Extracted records
++++++++

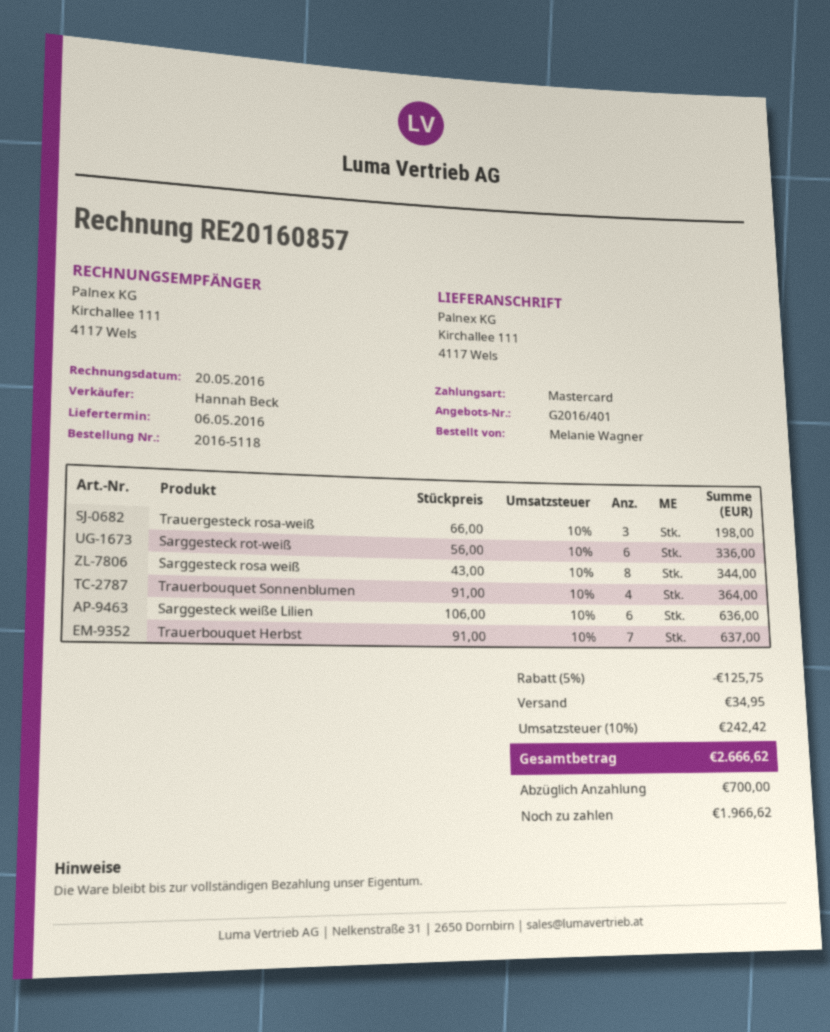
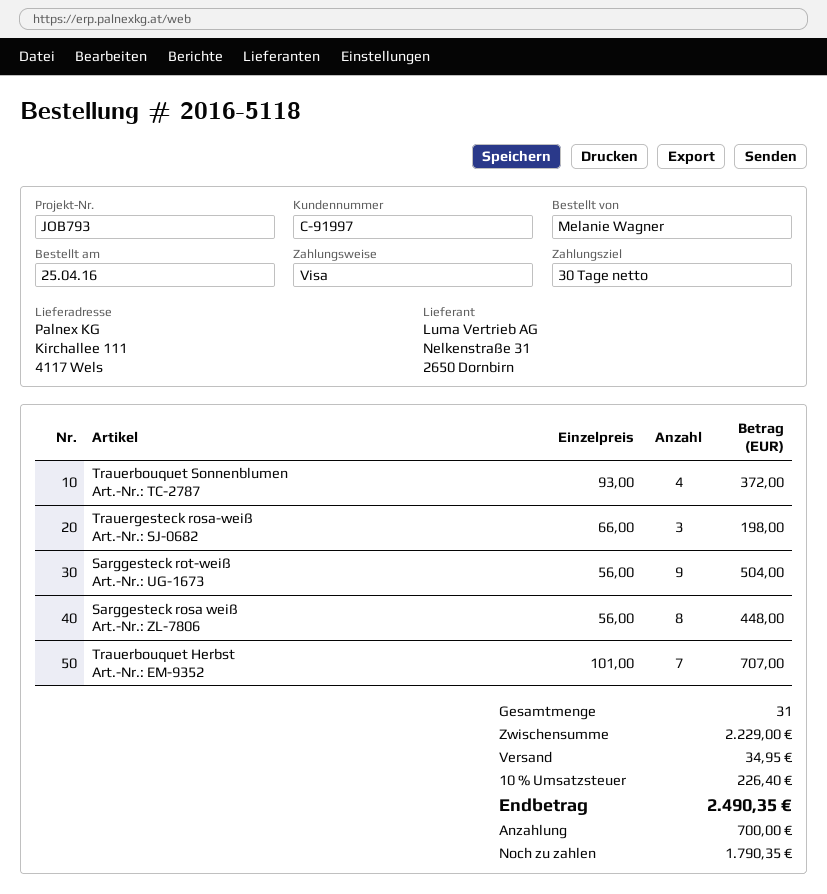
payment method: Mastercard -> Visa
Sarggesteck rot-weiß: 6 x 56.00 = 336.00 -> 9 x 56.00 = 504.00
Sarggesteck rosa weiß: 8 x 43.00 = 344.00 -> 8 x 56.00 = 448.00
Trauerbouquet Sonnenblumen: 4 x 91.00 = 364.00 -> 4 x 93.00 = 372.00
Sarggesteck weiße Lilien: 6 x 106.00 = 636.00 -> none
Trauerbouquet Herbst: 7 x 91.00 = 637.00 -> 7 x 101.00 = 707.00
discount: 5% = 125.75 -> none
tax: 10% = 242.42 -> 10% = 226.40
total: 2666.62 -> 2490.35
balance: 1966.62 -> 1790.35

++++++++

◆ **Your goal**: Lines to set down from above: the line with "Trauerbouquet Sonnenblumen: 4", the line with "tax: 10% = 242.42 -> 10% = 226.40", and every line between, each exactly as written.

◆ **Output**:
Trauerbouquet Sonnenblumen: 4 x 91.00 = 364.00 -> 4 x 93.00 = 372.00
Sarggesteck weiße Lilien: 6 x 106.00 = 636.00 -> none
Trauerbouquet Herbst: 7 x 91.00 = 637.00 -> 7 x 101.00 = 707.00
discount: 5% = 125.75 -> none
tax: 10% = 242.42 -> 10% = 226.40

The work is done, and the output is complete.